The KL divergence is important in ML model training because of its connection to Eq.(8). Optimizing the likelihood is equivalent to optimizing the KL divergence and thus we can frame ML problems in terms of the KL optimization.

In Eq.(9) we used only two classes but we can write this result more generally. Define the set of all labels as $C$ and take $\lambda$ to stand for an arbitrary label in this set. Take $\textbf{x}^{(i)}$ to be the feature vector for data point $i$ and $y^{(i)} \in C$ to be the corresponding label. Since the feature vectors are associated with particular labels, the probability that any particular vector yields a label is either $1$ or $0$, and can be written as

$$ p(\textbf{x}^{(i)}) = \delta(\lambda, y^{(i)}), \qquad (11) $$

for Kronecker delta $\delta(A, B)$. This “probability” replaces $p(X)$ within Eq.(10). For the ML model we write $q(X)$ as $q(\lambda| \textbf{x}^{(i)})$, the probability that feature vector $\textbf{x}^{(i)}$ is associated with label $\lambda$ [2]. Now, we can use Eq.(10) to compute the divergence of the predicted distribution from the true “distribution” for a single data point $i$:

$$ D_{\text{KL}}^{(i)} = - \sum_{\lambda \in C}\delta(\lambda, y_i) \log q(\lambda|\textbf{x}^{(i)}), \qquad (12) $$

Averaging this single-data-point divergence over all data points gives us

$$ {\mathcal L}_\text{CE} \equiv \frac{1}{N}\sum_{i=1}^N D_{\text{KL}}^{(i)} = - \frac{1}{N} \sum_{i=1}^N\sum_{\lambda \in C}\delta(\lambda, y^{(i)}) \log q(\lambda|\textbf{x}^{(i)}). \qquad \qquad (13) $$

which is known as the categorical cross-entropy loss.

Rényi Cross Entropy

Now, we would like to find the Rényi Categorical Cross Entropy. To do so we will proceed in three steps. We will write the standard entropy and the KL divergence in terms of averages. We will then use the extrapolation of the standard entropy to the Rényi entropy to find the KL Rényi entropy. Finally we will make replacements similar to the above to go from the KL Rényi entropy to a Rényi categorical cross entropy.

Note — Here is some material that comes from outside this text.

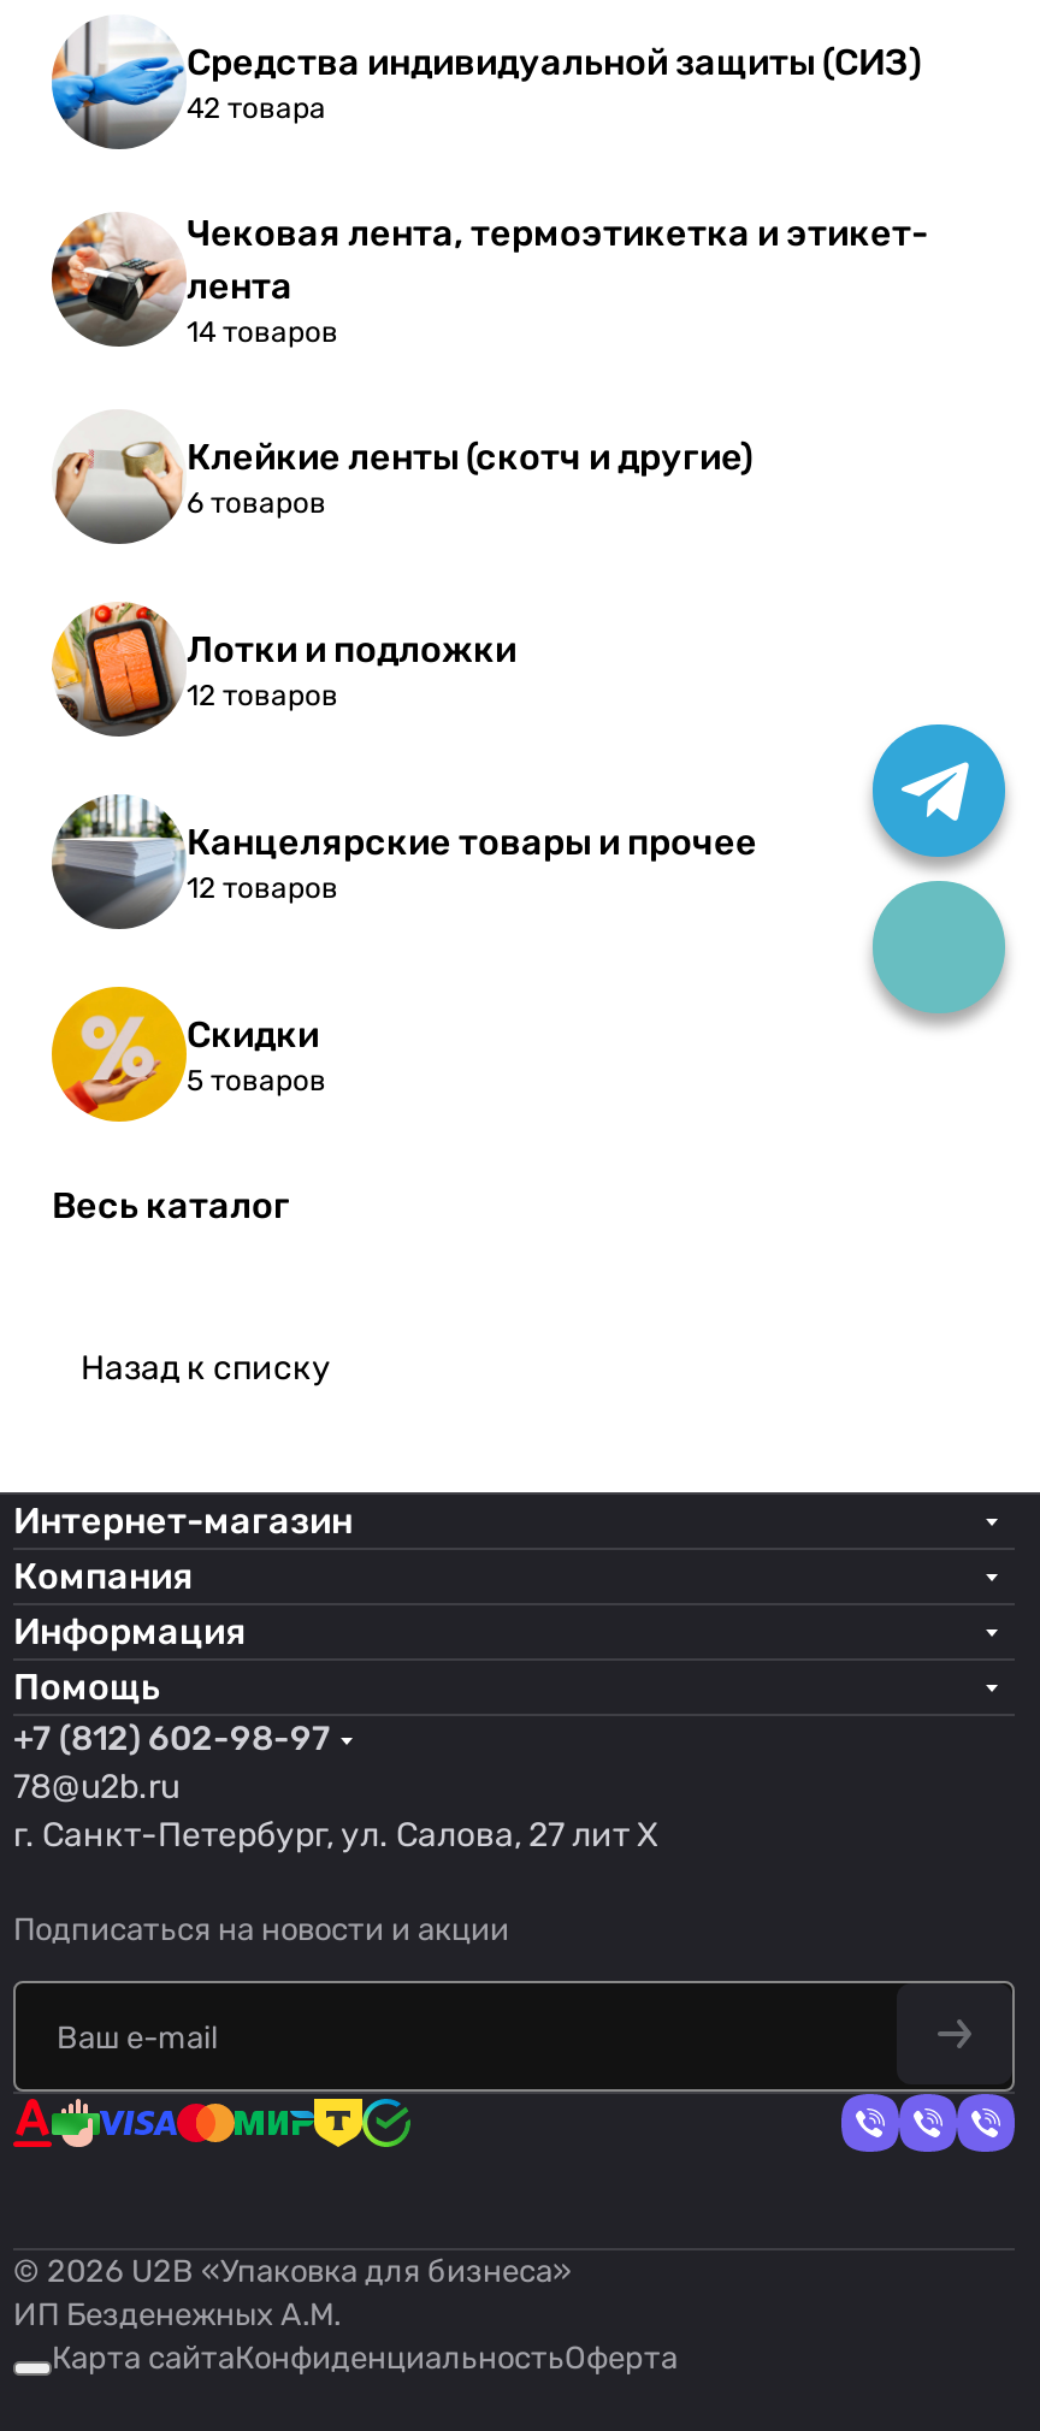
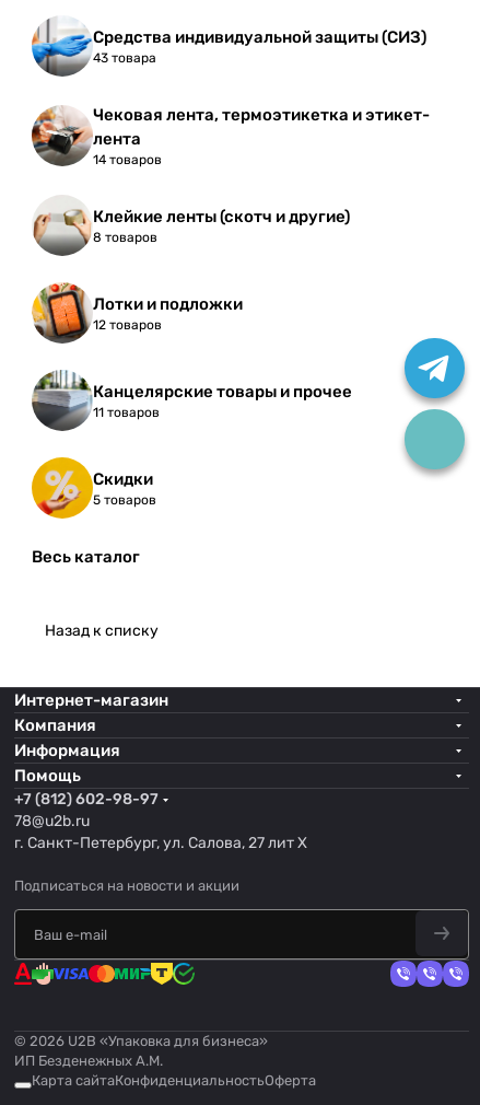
[187,91,326,125] 42 товара -> [93,50,156,66] 43 товара
[187,486,326,520] 6 товаров -> [93,230,157,245] 8 товаров
[187,871,338,905] 12 товаров -> [93,405,160,420] 11 товаров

We define the average of a function $ f_X $ of random variable $ X $ with probability distribution $ p_X $ as

$$ \underset{X \sim p_X}{\mathbb{E}} \, f_X \equiv \sum_{X} p(X) f(X). $$

Thus the Rényi entropy can be written as

$$ H_{\alpha}[p] = \frac{1}{1-\alpha} \log \underset{X \sim p_X}{\mathbb{E}} p_{X}^{\alpha-1}, \qquad (14) $$

and the Shannon entropy (modulo $\log 2$) is

$$ H_{1}[p] = -\underset{X \sim p_X}{\mathbb{E}} \log p_{X}. \qquad (15) $$

The regular KL divergence is

$$ D_{\text{KL}}(p||q) = \underset{X \sim p_X}{\mathbb{E}} \log \frac{p_X}{q_X}. \qquad (16) $$

Comparing (16) and (15), we see that we move from an entropy to a divergence by taking $ p_X \to q_X/p_X $ (or $ p_X \to p_X/q_X $ with a sign change in front of the logarithm). Performing a similar operation on (14), we can infer that the Rényi KL divergence is

$$ D_{\text{KL}, \alpha}(p||q) = -\frac{1}{1-\alpha} \log \underset{X \sim p_X}{\mathbb{E}} \left(\frac{p_X}{q_X}\right)^{\alpha-1} = -\frac{1}{1-\alpha} \log \sum_{X} p(X) \left(\frac{p(X)}{q(X)}\right)^{\alpha-1} \qquad (17) $$

From (17), we can make the substitutions in the previous section to obtain the cross entropy Eq.(13). In all our probability transformations from entropy, to divergence, and finally to cross entropy follow the path below

Figure 2: In going from the standard entropy to a loss function, we first introduce a new probability distribution and then we set the relevant distributions to either the target distribution or the prediction distribution.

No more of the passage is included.